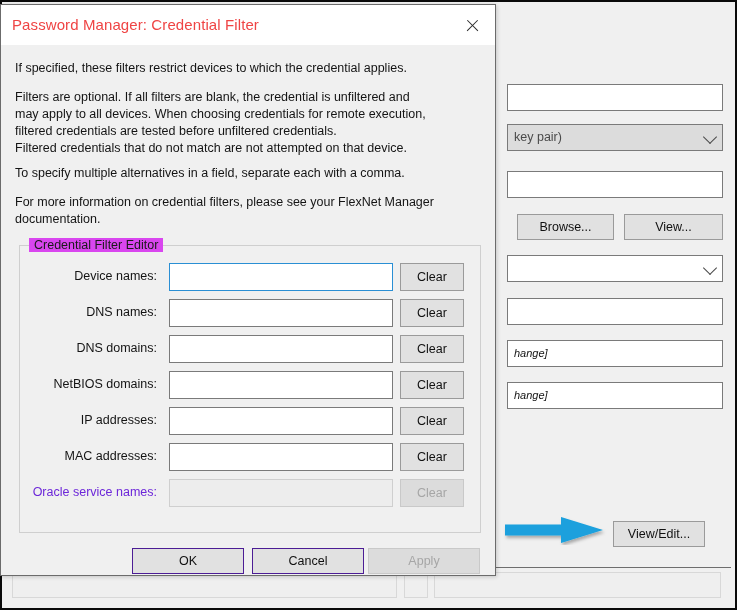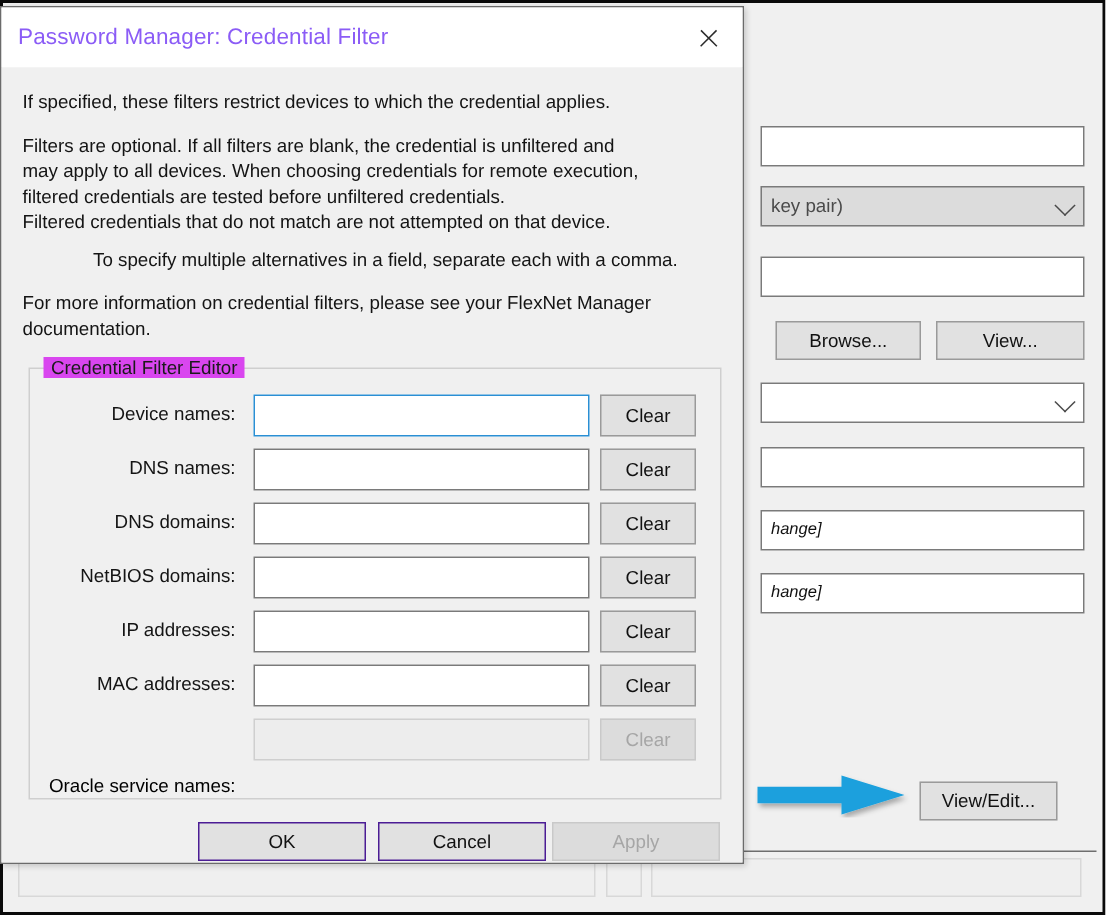--- a/index.html
+++ b/index.html
@@ -132,21 +132,21 @@
   #titlebar {
     position: absolute;
     left: 0; top: 0; right: 0;
     height: 40px;
     background: #ffffff;
   }
   #dialog-title {
     position: absolute;
     left: 11px; top: 11px;
     font-size: 15px;
-    color: #8b5cf6;
+    color: #ef4444;
     letter-spacing: 0.1px;
     white-space: nowrap;
   }
   #close-btn {
     position: absolute;
     right: 0; top: 0;
     width: 45px; height: 40px;
     background: transparent;
     border: none;
     cursor: default;
@@ -199,21 +199,21 @@
 
   .field-row { position: absolute; left: 0; height: 30px; width: 100%; }
   .field-label {
     position: absolute;
     left: 0; top: 6px;
     width: 156px;
     text-align: right;
     font-size: 12.5px;
     color: #141414;
   }
-  .field-label.disabled { color: #000000; margin-top: 32px; }
+  .field-label.disabled { color: #6d28d9; }
   .field-input {
     position: absolute;
     left: 168px; top: 0;
     width: 224px; height: 28px;
     box-sizing: border-box;
     border: 1px solid #7a7a7a;
     background: #ffffff;
     font-family: "Liberation Sans", sans-serif;
     font-size: 12.5px;
     color: #111;
@@ -333,21 +333,21 @@
 
   <div id="dialog-body">
 
     <div class="para" style="top:15px;">If specified, these filters restrict devices to which the credential applies.</div>
 
     <div class="para" style="top:44px;">Filters are optional. If all filters are blank, the credential is unfiltered and
 may apply to all devices. When choosing credentials for remote execution,
 filtered credentials are tested before unfiltered credentials.
 Filtered credentials that do not match are not attempted on that device.</div>
 
-    <div class="para" style="top:120px;margin-left:47px;">To specify multiple alternatives in a field, separate each with a comma.</div>
+    <div class="para" style="top:120px;">To specify multiple alternatives in a field, separate each with a comma.</div>
 
     <div class="para" style="top:149px;">For more information on credential filters, please see your FlexNet Manager
 documentation.</div>
 
     <div id="groupbox"></div>
     <div id="groupbox-label">Credential Filter Editor</div>
 
     <div class="field-row" style="top:218px;">
       <div class="field-label">Device names:</div>
       <input class="field-input focused" type="text" value="" style="">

::::::::::

_About this task_. What the answer needs is every line from the data above with "disabled" in it.

_Reply_.
-  .field-label.disabled { color: #000000; margin-top: 32px; }
+  .field-label.disabled { color: #6d28d9; }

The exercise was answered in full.